The service was developed in response to the increasing frequency and impact of synthetic identity fraud — 3,000 activity reports for suspicious, potentially synthetic identities were made in 2021 alone, amounting to about $182 million in possible fraud, per the Financial Crimes Enforcement Network. Those figures likely underestimate the problem, the GAO noted, given the fact that “many cases may go undetected and be reported as a credit loss rather than fraud.”

In launching eCBSV, SSA developed three new IT systems and contracted external customer support, totalling $30.8 million in costs — about half of the service’s total costs through FY2023, according to the GAO. Costs ran higher than initial projections due to unforeseen delays and complications, an expansion of use and expenses that were not initially accounted for by the agency.

The GAO said SSA “did not follow key aspects of IT investment guidance when estimating costs for eCBSV,” nor did the agency “develop an IT investment proposal specifically for eCBSV.”

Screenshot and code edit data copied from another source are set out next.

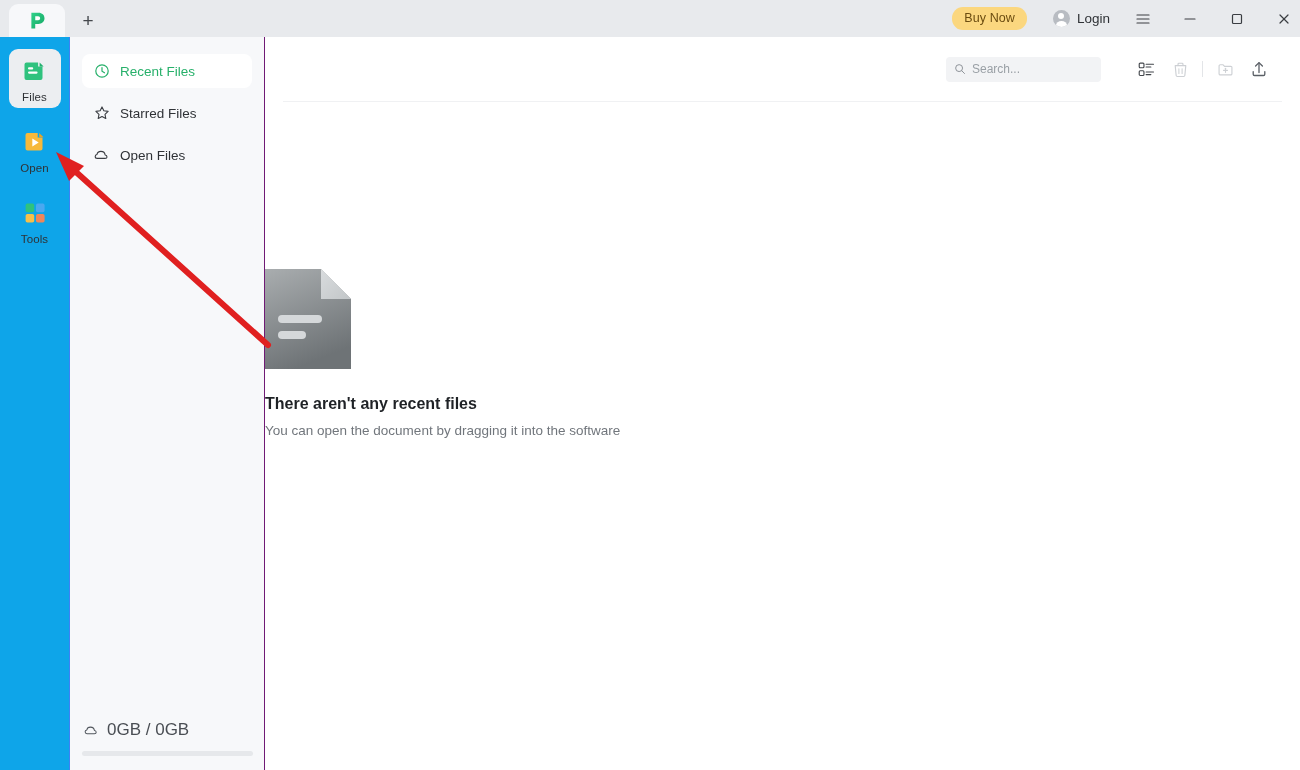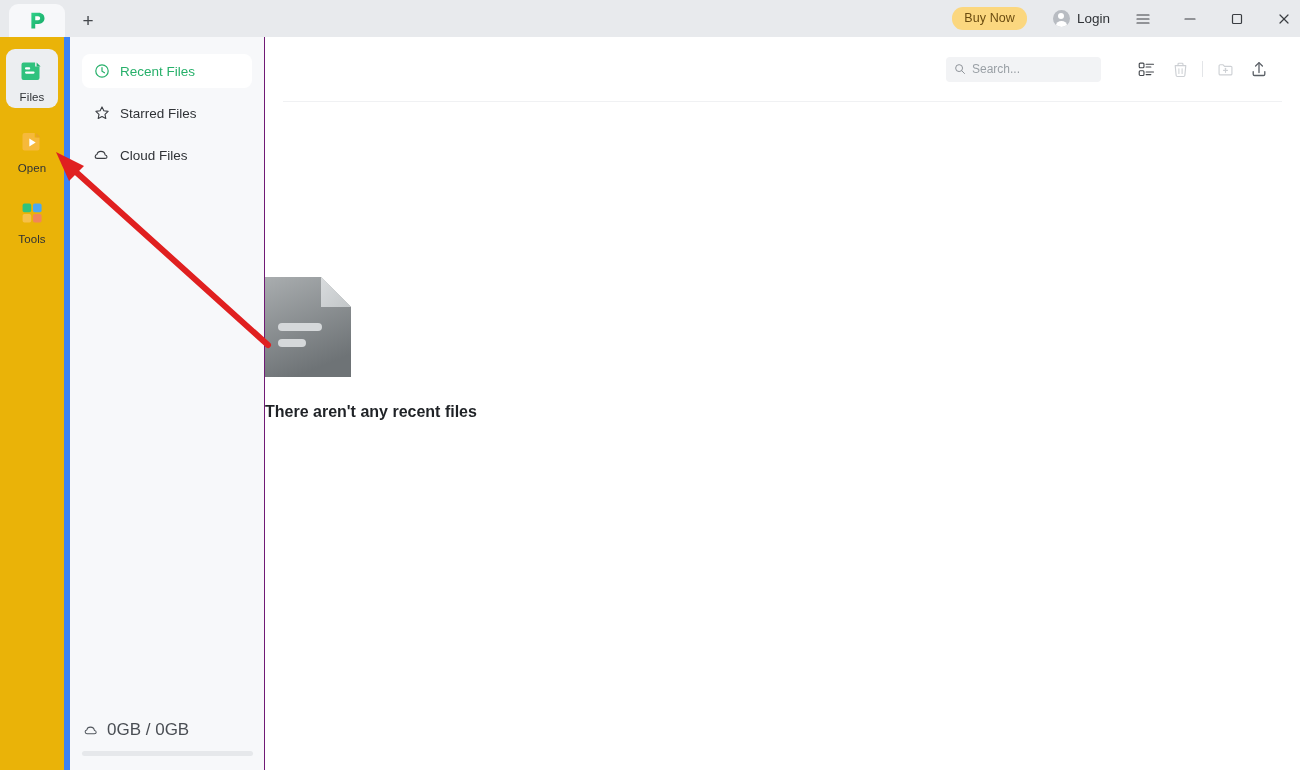--- a/index.html
+++ b/index.html
@@ -47,21 +47,21 @@
   .login-label { font-size: 13.5px; color: #2f3236; }
   .wbtn {
     width: 33px; height: 37px; display: flex; align-items: center; justify-content: center;
     color: #3a3d42;
   }
   .wbtn svg { display:block; }
 
   
   .rail {
     position: absolute; top: 37px; left: 0; width: 70px; height: 733px;
-    background: #eab308; border-right: 6px solid #3b82f6;
+    background: #0ea5e9; border-right: 1px solid #3b82f6;
   }
   .rail-item {
     width: 52px; margin: 0 auto; margin-top: 12px;
     border-radius: 9px; padding: 8px 0 5px;
     display: flex; flex-direction: column; align-items: center; gap: 6px;
   }
   .rail-item.active { background: #eceef1; }
   .rail-label { font-size: 11.5px; color: #2f3236; letter-spacing: .1px; }
   .ico28 { width: 28px; height: 28px; display:block; }
 
@@ -229,21 +229,21 @@
         <svg class="nav-ico" viewBox="0 0 16 16">
           <path d="M8 1.9l1.85 3.9 4.25.55-3.1 2.95.8 4.2L8 11.45 4.2 13.5l.8-4.2-3.1-2.95 4.25-.55z" fill="none" stroke="#3a3d42" stroke-width="1.1" stroke-linejoin="round"></path>
         </svg>
         <span>Starred Files</span>
       </div>
 
       <div class="nav-item">
         <svg class="nav-ico" viewBox="0 0 16 16">
           <path d="M3.2 11.4c-1.15 0-2.0-.88-2.0-1.95 0-1.0.78-1.85 1.8-1.94C3.25 5.7 4.9 4.4 6.9 4.4c2.25 0 4.0 1.6 4.2 3.6 1.0.06 1.9.85 1.9 1.9 0 1.0-.85 1.5-1.95 1.5z" fill="none" stroke="#3a3d42" stroke-width="1.1" stroke-linejoin="round"></path>
         </svg>
-        <span>Cloud Files</span>
+        <span>Open Files</span>
       </div>
     </div>
 
     <div class="storage">
       <div class="storage-row">
         <svg width="15" height="15" viewBox="0 0 16 16">
           <path d="M3.2 11.4c-1.15 0-2.0-.88-2.0-1.95 0-1.0.78-1.85 1.8-1.94C3.25 5.7 4.9 4.4 6.9 4.4c2.25 0 4.0 1.6 4.2 3.6 1.0.06 1.9.85 1.9 1.9 0 1.0-.85 1.5-1.95 1.5z" fill="none" stroke="#50555c" stroke-width="1.1" stroke-linejoin="round"></path>
         </svg>
         <span class="storage-text">0GB / 0GB</span>
       </div>
@@ -321,20 +321,21 @@
             <stop offset="0" stop-color="#d9dcde"></stop>
               <stop offset="1" stop-color="#c2c6c8"></stop>
           </linearGradient>
         </defs>
         <path d="M0 0h56l30 30v70H0z" fill="url(#gdoc)"></path>
         <path d="M56 0l30 30H56z" fill="url(#gfold)"></path>
         <rect x="13" y="46" width="44" height="8" rx="4" fill="#d5d8da"></rect>
         <rect x="13" y="62" width="28" height="8" rx="4" fill="#d5d8da"></rect>
       </svg>
       <div class="empty-title">There aren't any recent files</div>
+      <div class="empty-sub">You can open the document by dragging it into the software</div>
     </div>
   </div>
 
   <svg class="annot" viewBox="0 0 1300 770">
     <line x1="268" y1="345" x2="76" y2="172" stroke="#e02020" stroke-width="6" stroke-linecap="round"></line>
     <path d="M56 152 L84 166 L69 181 Z" fill="#e02020"></path>
   </svg>
 
 </div>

The Social Security Administration, which has shifted its cost-recovery timeline three times, did increase user fees in July 2023, but “fee collections have not met SSA’s projections because the number of direct users has been lower than expected,” the GAO reported. And “based on SSA subscription data we reviewed through December 2023, the number of eCBSV direct users has not increased significantly since the service opened enrollment in FY 2022.”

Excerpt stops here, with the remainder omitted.